Bruno Dumont : C'est un univers que je ne connais que par le cinéma, la littérature de SF n'étant pas ma tasse de thé. Et je pense que l'un des premiers films du genre que j'ai vus en salle, c'était La Planète des singes. J'adore cette saga, je les ai tous vus et j'aime le concept d'aborder de façon spectaculaire et divertissante, à travers ces histoires fabuleuses, accessibles et ludiques, des questions fondamentales sur l'origine et la fin des choses. Je l'ai vu à sa sortie, en 1968, et le plan final sur la statue de la Liberté enfouie dans le sable m'a pétrifié. Il me parle toujours et c'est un plan qui revient souvent un peu partout dans le cinéma. Il prouve à lui seul la puissance de ce cinéma pour travailler nos imaginaires et nous interroger sur les questions que j'ai évoquées.

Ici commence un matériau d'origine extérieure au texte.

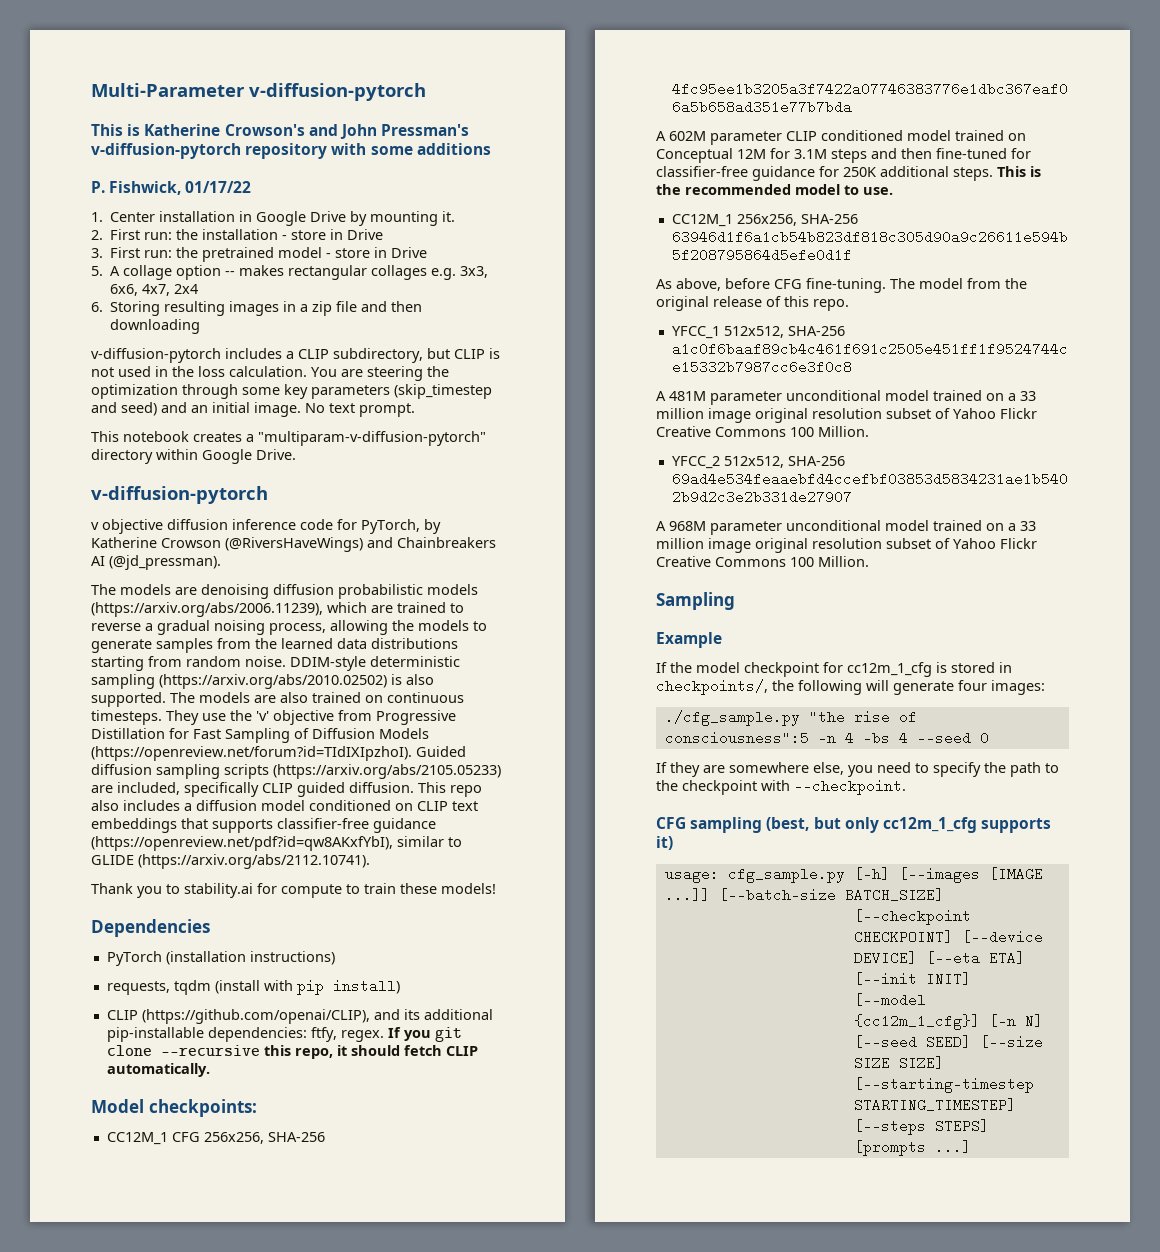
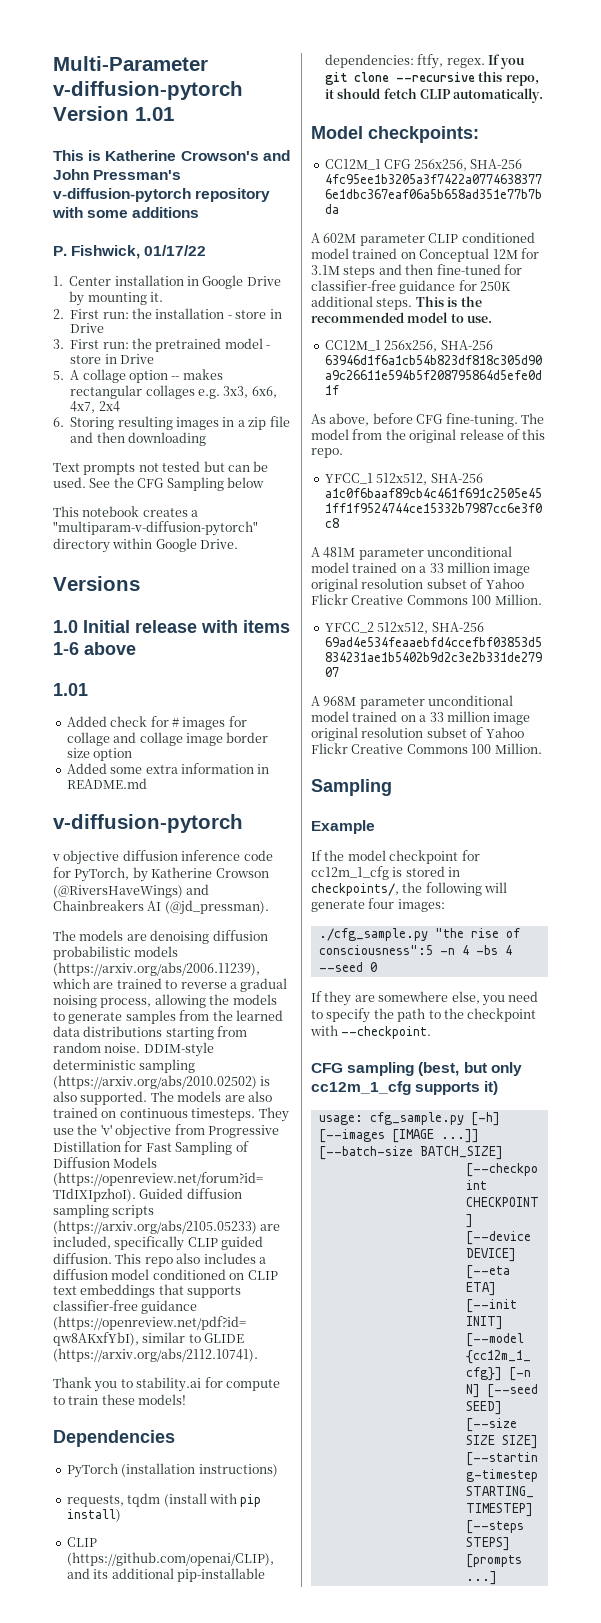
(426, 92) none -> [53,106,174,121] Version 1.01
[91,348,500,363] [91,366,449,381] [91,384,492,399] [91,402,415,417] v-diffusion-pytorch includes a CLIP subdirectory, but CLIP is not used in the loss calculation. You are steering the optimization through some key parameters (skip_timestep and seed) and an initial image. No text prompt. -> [53,461,269,475] [53,477,264,491] Text prompts not tested but can be used. See the CFG Sampling below
(296, 454) none -> [53,576,140,591] [53,620,290,633] [53,642,136,655] [53,683,88,696] [66,716,247,730] [66,732,269,746] [66,748,133,761] [66,763,270,774] [66,778,147,789] // Versions // 1.0 Initial release with items 1-6 above // 1.01 // Added check for # images for collage and collage image border size option // Added some extra information in README.md

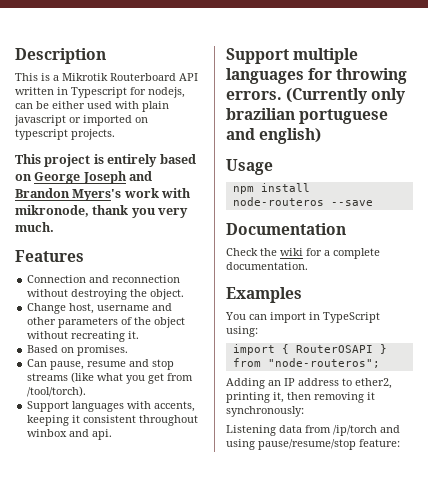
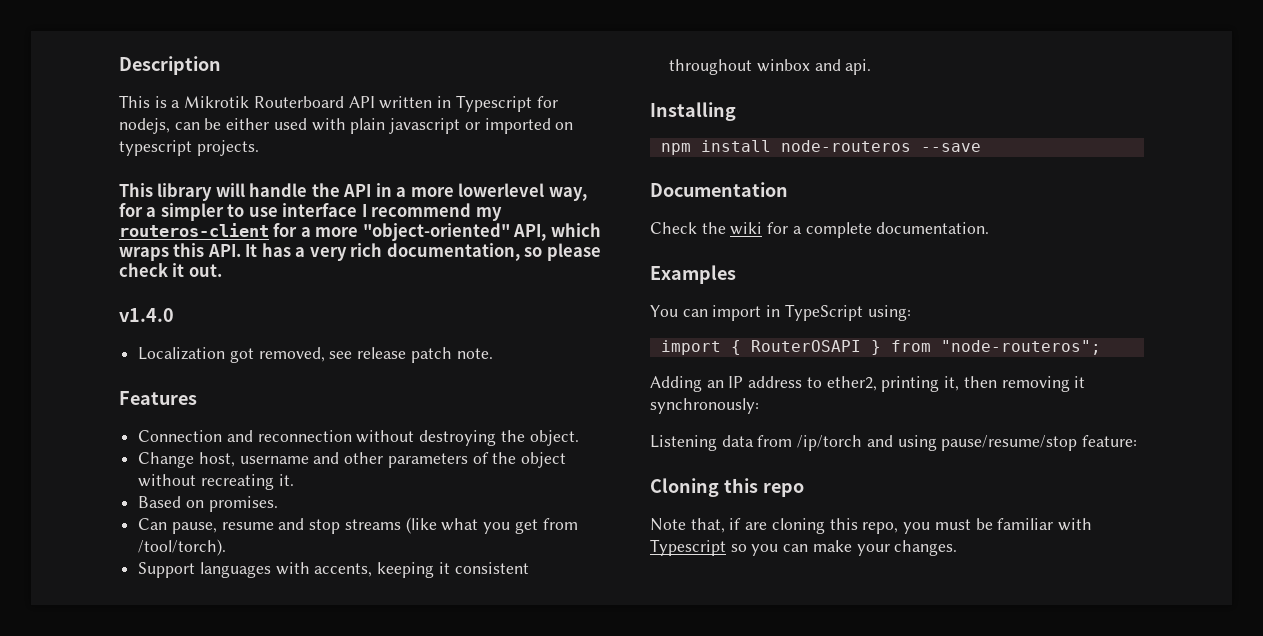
[44,154,196,167] [15,171,153,184] [15,188,192,201] [15,205,189,218] [15,222,54,232] project is entirely based on George Joseph and Brandon Myers's work with mikronode, thank you very much. -> [157,183,587,201] [119,203,502,221] [119,223,601,241] [119,243,601,261] [119,263,222,277] [119,308,174,322] [138,347,493,363] library will handle the API in a more lowerlevel way, for a simpler to use interface I recommend my routeros-client for a more "object-oriented" API, which wraps this API. It has a very rich documentation, so please check it out. // v1.4.0 // Localization got removed, see release patch note.
[226,48,359,64] [226,68,408,84] [226,88,406,104] [226,108,389,124] [226,128,322,144] [226,159,273,175] Support multiple languages for throwing errors. (Currently only brazilian portuguese and english) // Usage -> [650,102,736,121] Installing
(400, 443) none -> [650,478,804,497] [650,518,1092,534] [650,539,958,556] // Cloning this repo // Note that, if are cloning this repo, you must be familiar with Typescript so you can make your changes.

La même année, j'ai vu 2001, l'odyssée de l'espace et j'ai aussi beaucoup aimé sans avoir tout compris. Mais ça ne me dérangeait pas, on n'avait pas besoin de comprendre ces mystères, ces questions sans résolution, cette restitution de l'infini. C'est ça, la force du cinéma de SF : rendre l'infini visible, on le voit. Quand j'ai commencé à travailler sur L'Empire, c'est ce que j'ai voulu faire, utiliser la SF pour évoquer l'origine du mal, du bien, du monde, la fin du monde, l'apocalypse… Bref, ces grandes questions que l'on appelle la métaphysique. Soleil vert aussi, j'ai adoré. Comment le film aborde notre finitude sur cette Terre dévastée, avec un véritable imaginaire.

Et le mal dans la SF de Dumont, c'est donc Fabrice Luchini sur un gigantesque vaisseau-château…

Eh ouais ! Je l'ai habillé comme le Faust de Murnau, dont j'ai piqué le couvre-chef. On a aussi emprunté des choses au Dom Juan campé par Louis Jouvet en 1947. On a beaucoup fait tourner Luchini devant des fonds verts et il a détesté ça, je le connais bien, mon Fabrice ! Il avait beaucoup de mal à comprendre son personnage à la lecture, mais une fois qu'il était dans son costume et qu'il a compris sa dimension théâtrale, ça passait mieux. En voyant Faust de Murnau, ça l'a aussi aidé, et il est parti au quart de tour.

« L'Empire », un étonnant alliage de comédie absurde et de space opera.
 ©  ARP
« L'Empire », un étonnant alliage de comédie absurde et de space opera. © ARP

Votre film est très souvent décrit comme une parodie de Star Wars. Est-ce vraiment une de vos références ? 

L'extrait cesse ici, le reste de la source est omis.